COMUNICATO STAMPA
Roma,  8 maggio 2000


Il leader della Fimmg, Mario Falconi, commenta le iniziative di alcune
Aziende sanitarie "pubbliche" del Nord e il sondaggio dell'Abacus sul
Servizio sanitario nazionale

NO  A CHI TENTA DI RECIDERE IL RAPPORTO TRA CITTADINI E MEDICI DI FAMIGLIA

"E' stupefacente che, mentre anche l'ultimo sondaggio, in ordine temporale, effettuato dall'Abacus, confermi l'altissimo gradimento dei cittadini  per il medico di famiglia, (giudizio molto buono da parte di 66 pazienti su 100 e giudizio mediamente buono da 19 malati su 100) ci sia chi tenta di recidere un così saldo rapporto fiduciario a danno
prevalentemente di coloro che, per classe anagrafica e patologie croniche, hanno più bisogno dell'aiuto continuo del loro medico di famiglia."

"Chi sta quindi mettendo in atto iniziative che, con l'alibi di una efficienza tutta da dimostrare, di fatto mirano a recidere tale
rapporto, sappia che incontrerà la nostra più ferma opposizione".

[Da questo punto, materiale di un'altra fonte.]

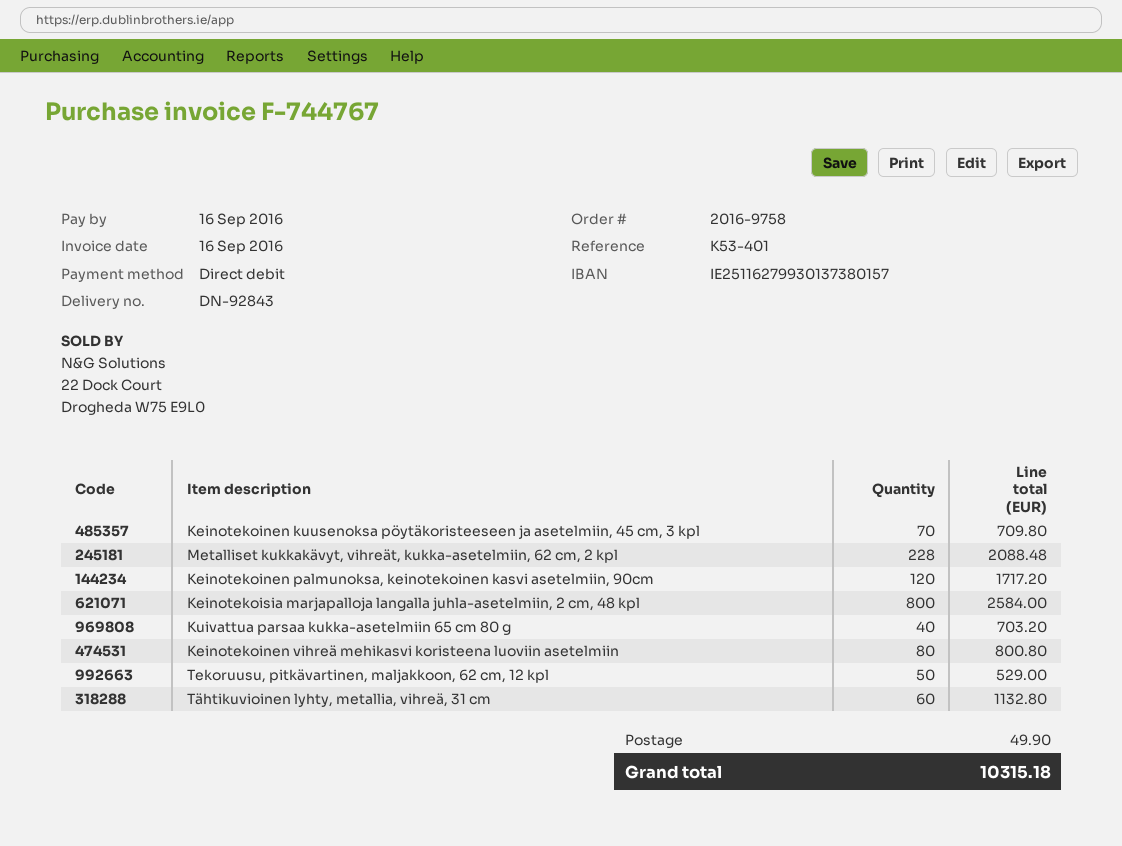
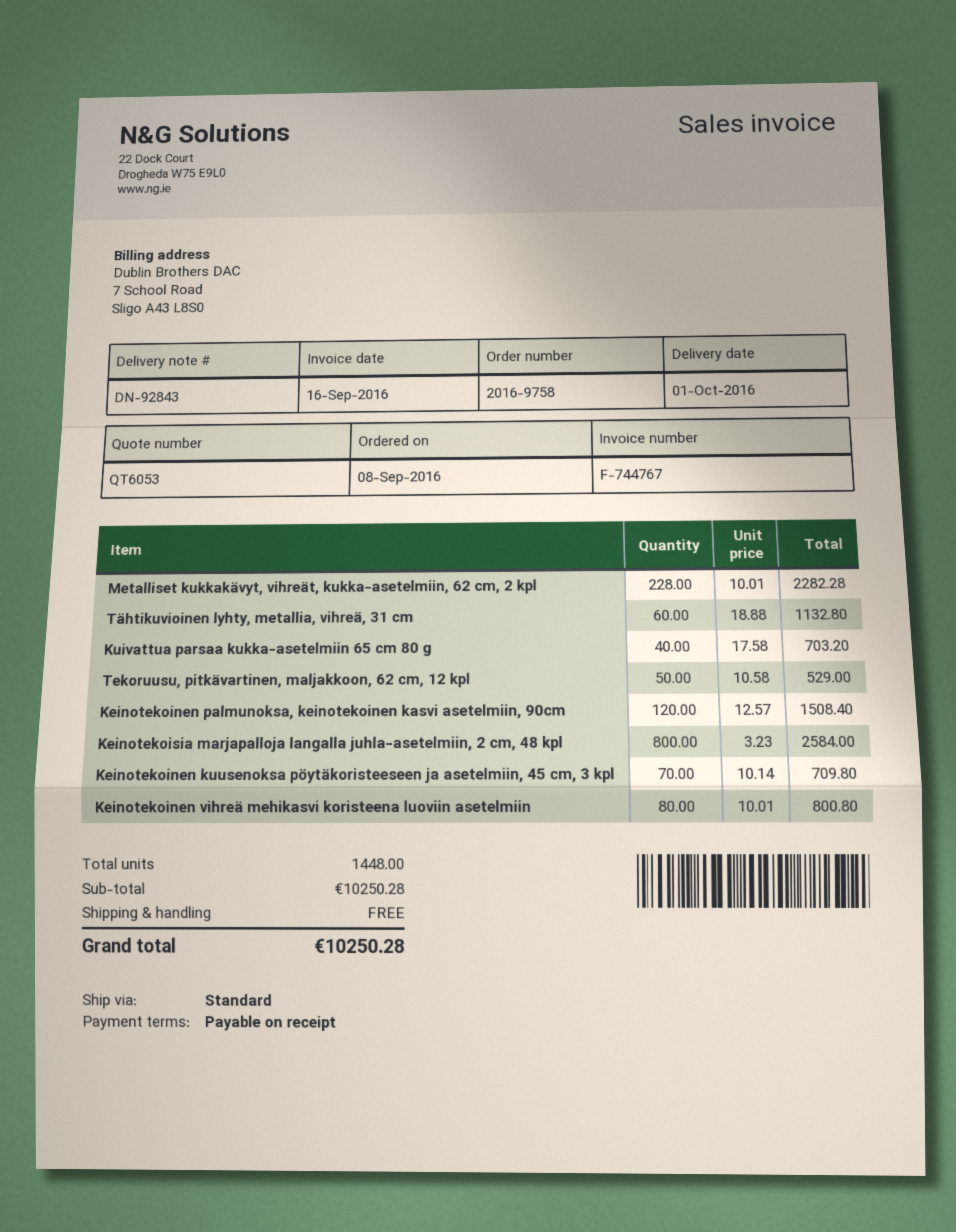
Metalliset kukkakävyt, vihreät, kukka-asetelmiin, 62 cm, 2 kpl: 228 for 2088.48 -> 228 for 2282.28
Keinotekoinen palmunoksa, keinotekoinen kasvi asetelmiin, 90cm: 120 for 1717.20 -> 120 for 1508.40
shipping: 49.90 -> 0.00
total: 10315.18 -> 10250.28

Mario Falconi, segretario nazionale della Fimmg, il sindacato dei medici di famiglia, commenta così le «pericolose iniziative» poste in essere da alcune Aziende sanitarie e ospedaliere del Nord (Veneto, Friuli e Lombardia), in base alle quali il servizio di assistenza domiciliare integrata (ADI) è già stato affidato o è in corso di affidamento a società private attraverso appalti pubblici. «In questo modo - precisa Falconi - si sottrae questa forma di assistenza territoriale al tradizionale rapporto di fiducia tra cittadini e medico di famiglia ed è chiaro che per noi ciò è assolutamente inaccettabile».

Peraltro, risulta che il personale sanitario coinvolto in questi servizi privati debba seguire corsi di "formazione" appositi, anche questi affidati a società private ma finanziati con denaro pubblico. «Non vorrei - aggiunge quindi il leader della Fimmg - che simili iniziative non solo tendano a dequalificare il Ssn, ma che ripropongano anche, in forme più moderne e adeguate un vecchio "vizio" della sanità italiana in stile "prima Repubblica". Ciò non significa affatto che siamo contrari
al "privato" in sanità - conclude Falconi - e anzi ne auspichiamo una sempre maggiore integrazione con il pubblico, ma in un rapporto che sia corretto e costruttivo, non certo parassitario».